The scientists pointed out that a majority of BRI transport infrastructure construction projects had received a major proportion of funding from the host countries, and the scale of Chinese investment was much smaller.
However, that is not the case with Pakistan, which is unable to make a similar contribution due to country’s poor economic situation, the report added.
“Due to energy shortages, poor investment environment and fiscal deficits, Pakistan’s economic growth rate has come under pressure,” the team said.
“In terms of railway investment and construction, Pakistan is unable to provide sufficient financial and material support and mainly relies on Chinese enterprises for investment and construction.”
Moreover, the project also requires supporting infrastructure, i.e. ports and logistics facilities, “that might not be immediately available in Pakistan,” the study said.
It added that Pakistan’s unpredictable labour policies could potentially affect the railway’s construction and operating costs.
Moreover, the researchers also raised concerns over the recent security situation in Balochistan.
The report suggested a build and transfer (BT) model as the best investment and financing strategy for the project.
“In the BT model, a contractor would be responsible for designing, building and financing the railway, with payment on completion and ownership transferred to the government or other commissioning entity.
“BT would allow the risks associated with the railway’s construction and operation to be allocated more effectively between China and Pakistan, potentially reducing the financial risks for both parties,” said the report.

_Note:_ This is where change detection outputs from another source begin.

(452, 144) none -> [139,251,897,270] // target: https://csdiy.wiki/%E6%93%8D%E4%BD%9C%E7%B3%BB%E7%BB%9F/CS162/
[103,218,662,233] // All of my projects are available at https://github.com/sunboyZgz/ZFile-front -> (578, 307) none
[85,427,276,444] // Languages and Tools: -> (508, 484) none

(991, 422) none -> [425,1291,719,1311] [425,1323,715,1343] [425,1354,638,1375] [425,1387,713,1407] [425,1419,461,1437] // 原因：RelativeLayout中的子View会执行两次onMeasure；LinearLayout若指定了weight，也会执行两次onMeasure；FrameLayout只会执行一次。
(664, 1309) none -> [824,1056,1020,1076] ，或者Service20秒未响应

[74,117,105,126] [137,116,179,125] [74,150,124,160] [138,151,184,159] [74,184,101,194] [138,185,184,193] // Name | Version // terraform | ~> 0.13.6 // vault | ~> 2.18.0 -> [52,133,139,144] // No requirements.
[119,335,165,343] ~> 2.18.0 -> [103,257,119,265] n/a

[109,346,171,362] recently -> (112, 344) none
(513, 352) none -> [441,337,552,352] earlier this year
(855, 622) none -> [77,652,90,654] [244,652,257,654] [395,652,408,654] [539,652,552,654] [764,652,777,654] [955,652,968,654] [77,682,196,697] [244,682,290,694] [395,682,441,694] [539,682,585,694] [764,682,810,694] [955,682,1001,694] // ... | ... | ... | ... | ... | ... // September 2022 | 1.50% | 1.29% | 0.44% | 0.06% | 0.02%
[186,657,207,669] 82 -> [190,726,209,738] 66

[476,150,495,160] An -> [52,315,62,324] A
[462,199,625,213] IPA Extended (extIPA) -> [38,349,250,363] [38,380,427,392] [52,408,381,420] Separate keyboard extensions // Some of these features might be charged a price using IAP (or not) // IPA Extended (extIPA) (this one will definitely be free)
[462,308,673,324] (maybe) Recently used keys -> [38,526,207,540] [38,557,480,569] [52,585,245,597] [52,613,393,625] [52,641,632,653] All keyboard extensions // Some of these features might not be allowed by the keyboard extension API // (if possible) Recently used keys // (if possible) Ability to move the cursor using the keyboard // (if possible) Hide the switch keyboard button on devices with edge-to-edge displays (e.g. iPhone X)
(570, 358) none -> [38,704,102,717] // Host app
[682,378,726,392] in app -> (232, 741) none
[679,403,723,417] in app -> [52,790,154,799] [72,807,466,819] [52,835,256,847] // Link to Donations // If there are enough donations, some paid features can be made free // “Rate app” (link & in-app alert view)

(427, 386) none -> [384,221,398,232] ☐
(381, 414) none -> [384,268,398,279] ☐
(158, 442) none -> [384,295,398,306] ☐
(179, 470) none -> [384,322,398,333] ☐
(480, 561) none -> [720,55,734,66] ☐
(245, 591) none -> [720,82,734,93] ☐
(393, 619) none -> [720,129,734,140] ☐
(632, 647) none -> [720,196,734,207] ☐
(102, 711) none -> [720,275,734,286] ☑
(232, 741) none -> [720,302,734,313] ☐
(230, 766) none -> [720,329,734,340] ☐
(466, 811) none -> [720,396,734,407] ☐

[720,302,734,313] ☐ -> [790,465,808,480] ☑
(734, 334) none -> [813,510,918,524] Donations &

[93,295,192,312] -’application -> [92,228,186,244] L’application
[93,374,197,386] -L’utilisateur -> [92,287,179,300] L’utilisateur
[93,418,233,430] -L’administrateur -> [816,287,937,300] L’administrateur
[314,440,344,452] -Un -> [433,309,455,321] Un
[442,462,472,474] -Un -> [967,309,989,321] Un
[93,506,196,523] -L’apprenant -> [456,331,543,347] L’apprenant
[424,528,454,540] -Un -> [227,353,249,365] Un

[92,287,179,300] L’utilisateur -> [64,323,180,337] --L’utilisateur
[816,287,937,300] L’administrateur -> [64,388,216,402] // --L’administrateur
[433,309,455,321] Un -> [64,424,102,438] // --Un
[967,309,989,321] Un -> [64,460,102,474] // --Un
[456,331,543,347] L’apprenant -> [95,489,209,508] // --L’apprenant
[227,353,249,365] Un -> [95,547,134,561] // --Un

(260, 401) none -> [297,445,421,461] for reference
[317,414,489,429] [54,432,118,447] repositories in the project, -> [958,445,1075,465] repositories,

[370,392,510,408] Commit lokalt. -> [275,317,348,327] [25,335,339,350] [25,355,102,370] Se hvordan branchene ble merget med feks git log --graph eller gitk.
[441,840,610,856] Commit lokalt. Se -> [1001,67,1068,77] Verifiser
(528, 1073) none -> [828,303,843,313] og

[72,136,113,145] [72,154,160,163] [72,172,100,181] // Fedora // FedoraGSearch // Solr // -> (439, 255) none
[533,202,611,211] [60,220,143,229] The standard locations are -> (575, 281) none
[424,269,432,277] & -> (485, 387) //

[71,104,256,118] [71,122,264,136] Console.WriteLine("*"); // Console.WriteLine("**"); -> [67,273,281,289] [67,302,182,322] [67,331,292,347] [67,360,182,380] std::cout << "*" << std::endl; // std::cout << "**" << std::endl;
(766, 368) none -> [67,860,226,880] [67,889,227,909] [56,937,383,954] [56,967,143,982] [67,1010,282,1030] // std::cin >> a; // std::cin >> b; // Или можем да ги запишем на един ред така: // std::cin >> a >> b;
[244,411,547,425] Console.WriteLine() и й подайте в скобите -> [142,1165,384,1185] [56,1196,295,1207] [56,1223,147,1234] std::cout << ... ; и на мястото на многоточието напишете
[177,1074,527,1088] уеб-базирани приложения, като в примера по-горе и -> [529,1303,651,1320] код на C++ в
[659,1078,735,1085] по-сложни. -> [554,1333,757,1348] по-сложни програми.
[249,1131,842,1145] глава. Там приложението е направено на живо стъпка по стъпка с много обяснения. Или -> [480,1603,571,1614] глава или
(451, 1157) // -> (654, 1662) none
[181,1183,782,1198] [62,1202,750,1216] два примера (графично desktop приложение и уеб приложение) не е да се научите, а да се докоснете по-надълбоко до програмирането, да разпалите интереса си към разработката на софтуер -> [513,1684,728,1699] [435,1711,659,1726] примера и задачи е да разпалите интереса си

Long-term ally China has been among Pakistan’s major financiers, as the South Asian country’s foreign exchange reserves remain at critically low levels.
Pakistan refinanced $1.3 billion from the Industrial and Commercial Bank of China Ltd (ICBC) – in three disbursements – and last month, China rolled over an additional $2-billion loan, providing relief during Pakistan’s acute balance of payments crisis.
Pakistan also received $700 million from China Development Bank towards the end of February.
Months of political and economic turmoil, worsened by crippling floods last year and record inflation, has put Pakistan among countries facing a debt crisis.
Talks with the International Monetary Fund (IMF) for a delayed $1.1 billion loan tranche, part of the bailout agreed in 2019, have dragged on for months.